Please take the records that follow and repeat exactly the lines starting with the line with "(92, 256) none" and going on through the line with "(382, 933) none".

• [Dataset records]:
════════════════════
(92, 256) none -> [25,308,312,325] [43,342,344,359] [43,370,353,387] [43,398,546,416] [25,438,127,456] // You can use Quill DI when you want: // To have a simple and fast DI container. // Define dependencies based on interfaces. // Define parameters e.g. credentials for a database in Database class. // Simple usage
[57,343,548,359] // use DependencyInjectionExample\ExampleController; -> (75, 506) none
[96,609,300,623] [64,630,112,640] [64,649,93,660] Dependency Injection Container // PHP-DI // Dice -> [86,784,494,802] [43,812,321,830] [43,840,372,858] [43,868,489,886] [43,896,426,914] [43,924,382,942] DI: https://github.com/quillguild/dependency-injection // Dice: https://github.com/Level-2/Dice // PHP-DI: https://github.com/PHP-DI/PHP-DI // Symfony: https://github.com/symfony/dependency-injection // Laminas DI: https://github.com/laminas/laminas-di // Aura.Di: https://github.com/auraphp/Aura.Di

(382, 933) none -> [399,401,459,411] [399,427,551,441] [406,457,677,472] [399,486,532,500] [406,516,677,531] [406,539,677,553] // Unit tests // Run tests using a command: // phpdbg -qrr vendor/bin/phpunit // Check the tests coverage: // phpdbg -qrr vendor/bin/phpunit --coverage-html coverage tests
════════════════════
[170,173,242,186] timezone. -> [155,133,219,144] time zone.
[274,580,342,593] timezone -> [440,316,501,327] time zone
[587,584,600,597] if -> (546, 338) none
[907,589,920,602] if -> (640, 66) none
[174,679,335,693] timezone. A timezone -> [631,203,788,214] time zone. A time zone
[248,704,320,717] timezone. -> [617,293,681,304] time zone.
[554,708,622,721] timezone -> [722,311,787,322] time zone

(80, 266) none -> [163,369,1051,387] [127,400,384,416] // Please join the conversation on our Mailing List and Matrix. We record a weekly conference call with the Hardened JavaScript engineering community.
════════════════════
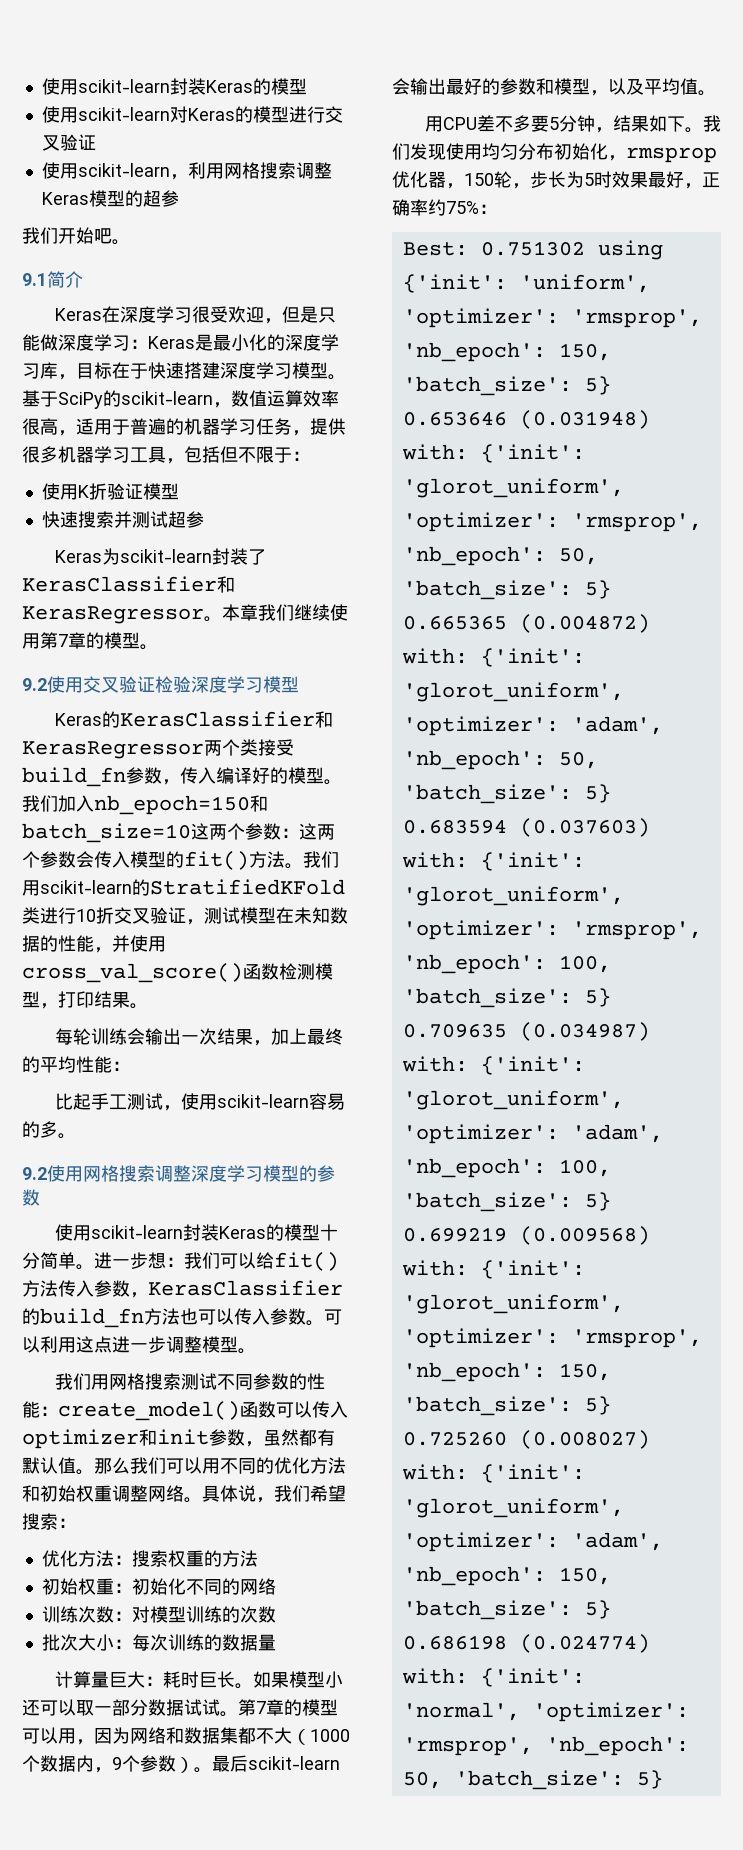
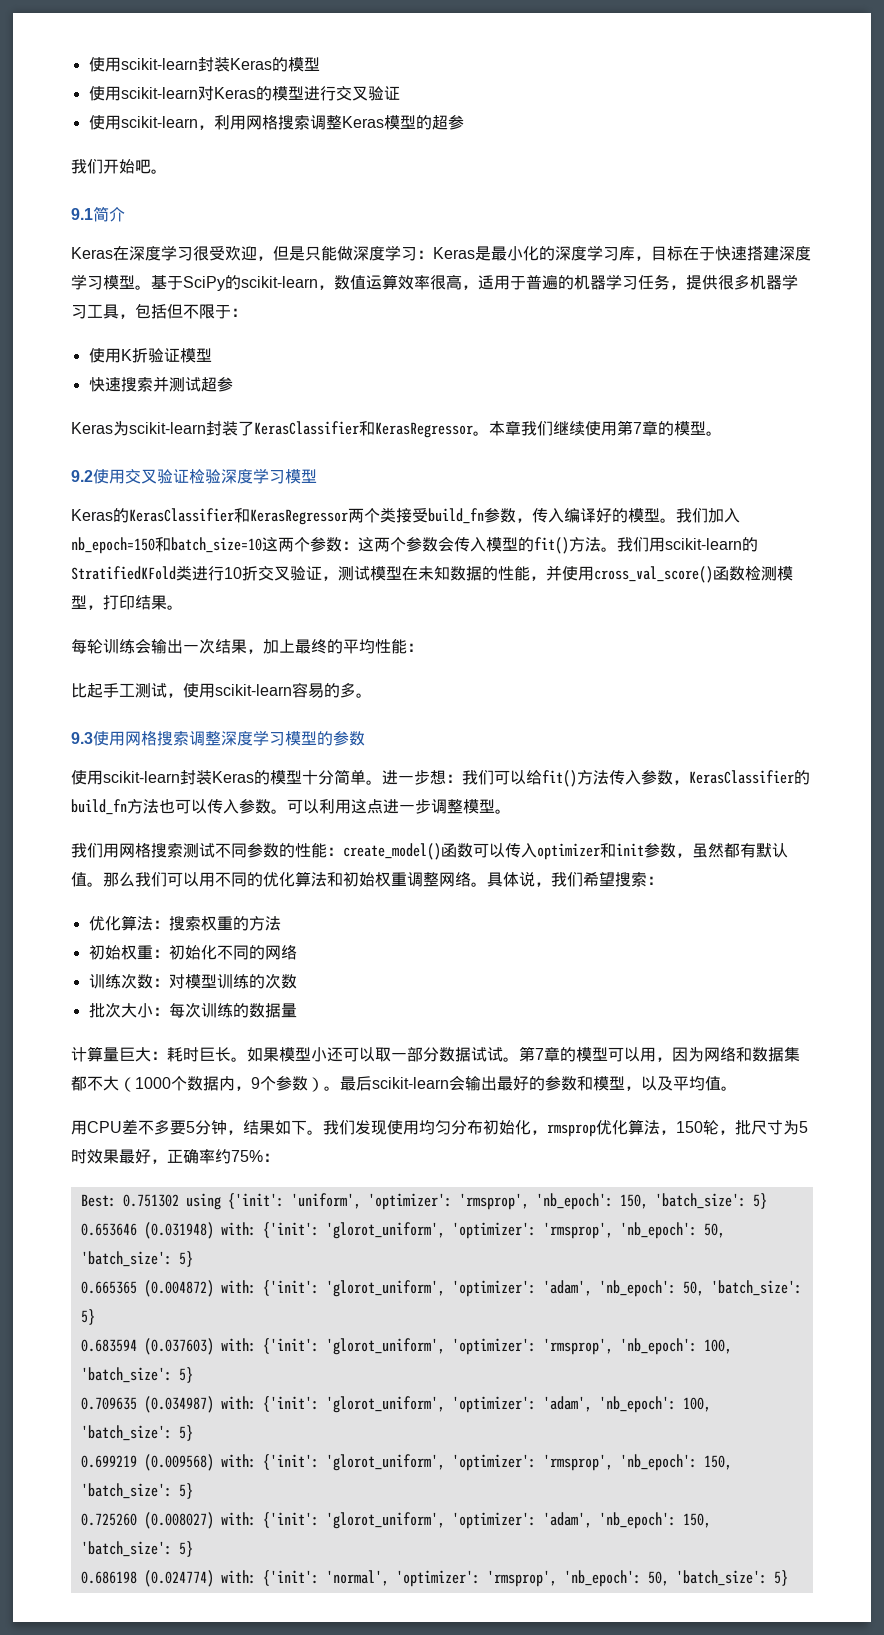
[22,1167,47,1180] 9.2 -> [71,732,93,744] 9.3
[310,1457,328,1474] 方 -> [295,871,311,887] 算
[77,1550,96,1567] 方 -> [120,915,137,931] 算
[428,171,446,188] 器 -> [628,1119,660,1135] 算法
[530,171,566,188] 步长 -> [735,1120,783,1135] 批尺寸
════════════════════
• [Output]:
(92, 256) none -> [25,308,312,325] [43,342,344,359] [43,370,353,387] [43,398,546,416] [25,438,127,456] // You can use Quill DI when you want: // To have a simple and fast DI container. // Define dependencies based on interfaces. // Define parameters e.g. credentials for a database in Database class. // Simple usage
[57,343,548,359] // use DependencyInjectionExample\ExampleController; -> (75, 506) none
[96,609,300,623] [64,630,112,640] [64,649,93,660] Dependency Injection Container // PHP-DI // Dice -> [86,784,494,802] [43,812,321,830] [43,840,372,858] [43,868,489,886] [43,896,426,914] [43,924,382,942] DI: https://github.com/quillguild/dependency-injection // Dice: https://github.com/Level-2/Dice // PHP-DI: https://github.com/PHP-DI/PHP-DI // Symfony: https://github.com/symfony/dependency-injection // Laminas DI: https://github.com/laminas/laminas-di // Aura.Di: https://github.com/auraphp/Aura.Di

(382, 933) none -> [399,401,459,411] [399,427,551,441] [406,457,677,472] [399,486,532,500] [406,516,677,531] [406,539,677,553] // Unit tests // Run tests using a command: // phpdbg -qrr vendor/bin/phpunit // Check the tests coverage: // phpdbg -qrr vendor/bin/phpunit --coverage-html coverage tests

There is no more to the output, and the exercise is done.